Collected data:
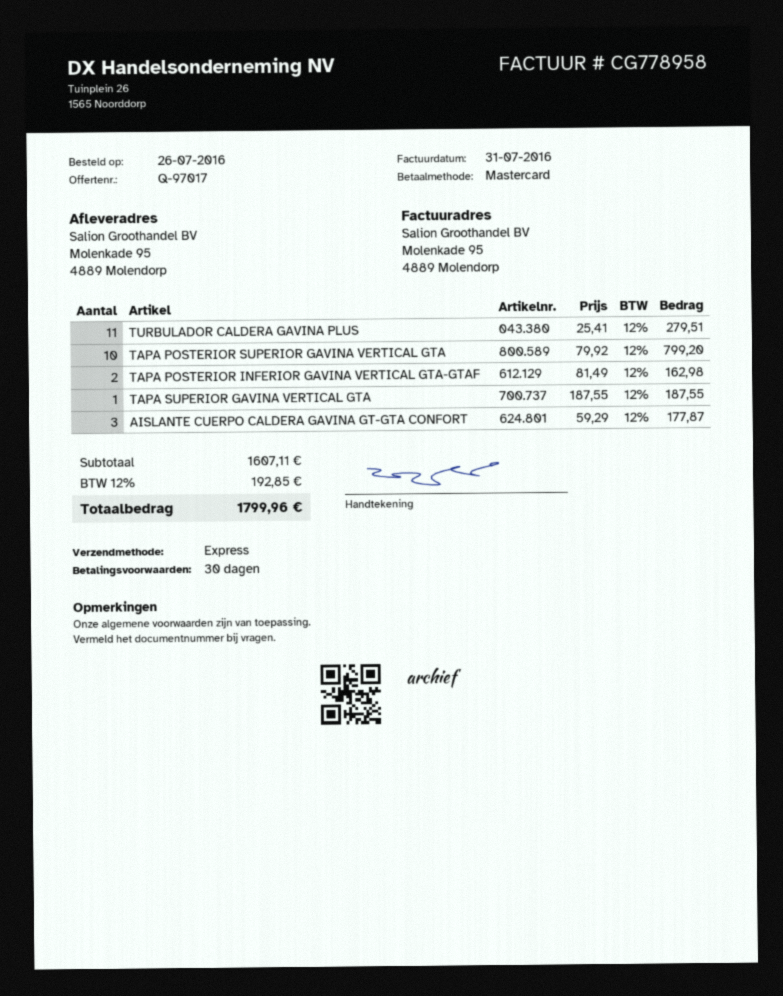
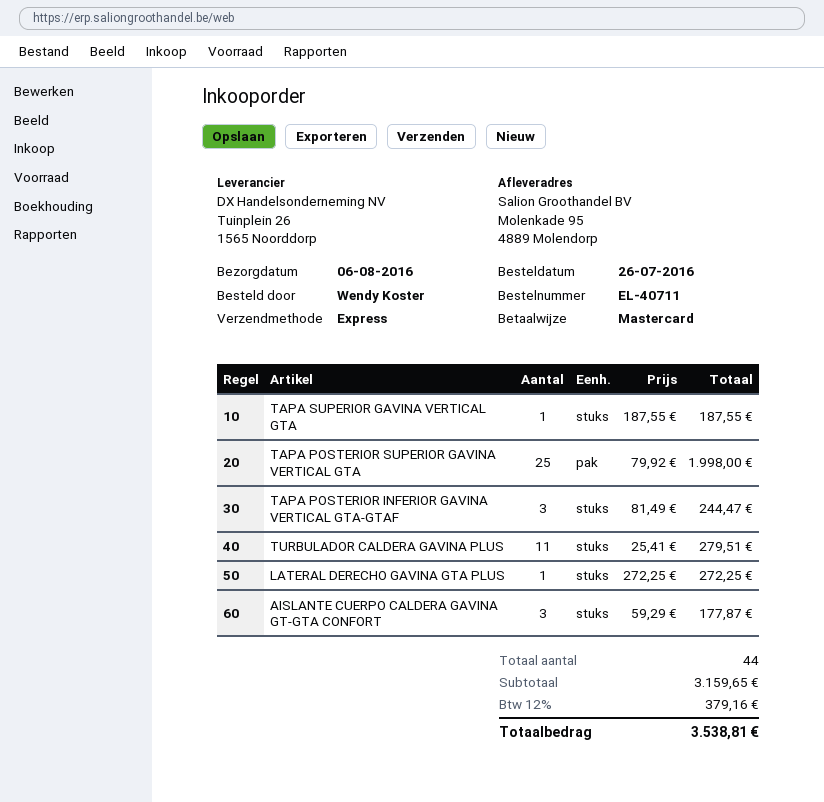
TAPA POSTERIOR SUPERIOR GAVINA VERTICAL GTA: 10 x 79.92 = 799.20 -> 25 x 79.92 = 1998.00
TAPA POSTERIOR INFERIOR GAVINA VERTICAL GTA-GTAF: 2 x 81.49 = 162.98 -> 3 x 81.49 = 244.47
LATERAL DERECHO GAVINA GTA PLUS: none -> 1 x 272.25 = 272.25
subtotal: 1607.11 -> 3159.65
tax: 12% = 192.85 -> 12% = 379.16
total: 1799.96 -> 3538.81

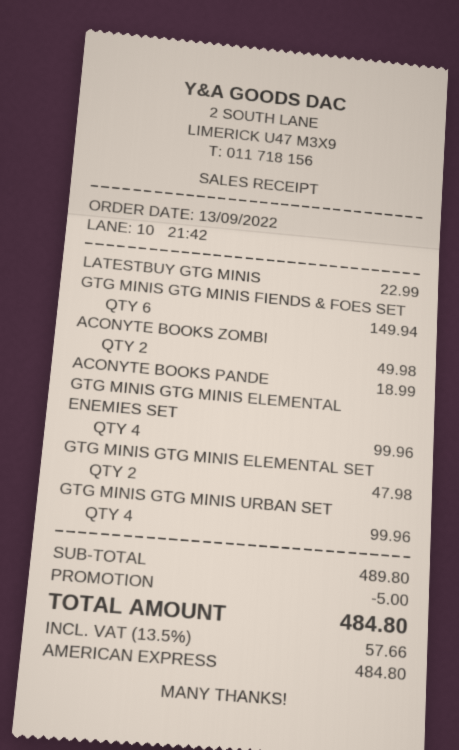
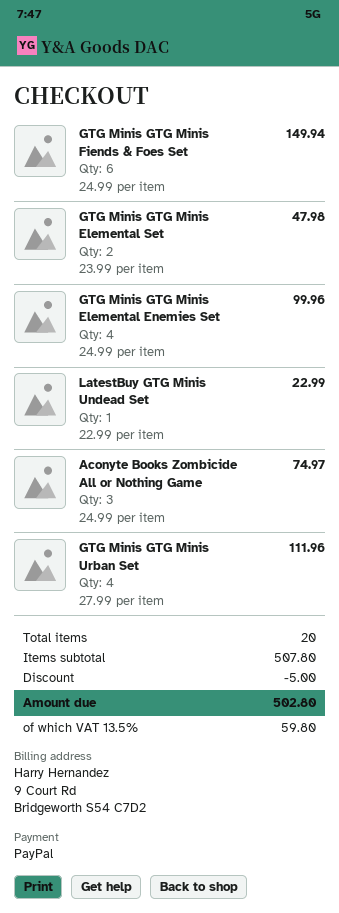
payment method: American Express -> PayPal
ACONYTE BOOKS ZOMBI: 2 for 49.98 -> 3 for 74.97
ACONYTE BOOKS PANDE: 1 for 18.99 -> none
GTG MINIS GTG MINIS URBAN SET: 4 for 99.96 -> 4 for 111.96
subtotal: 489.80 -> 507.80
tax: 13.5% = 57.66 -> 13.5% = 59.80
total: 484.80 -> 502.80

▶ What you need to do
Of the records above, copy each line that includes "ACONYTE".

▶ Your response
ACONYTE BOOKS ZOMBI: 2 for 49.98 -> 3 for 74.97
ACONYTE BOOKS PANDE: 1 for 18.99 -> none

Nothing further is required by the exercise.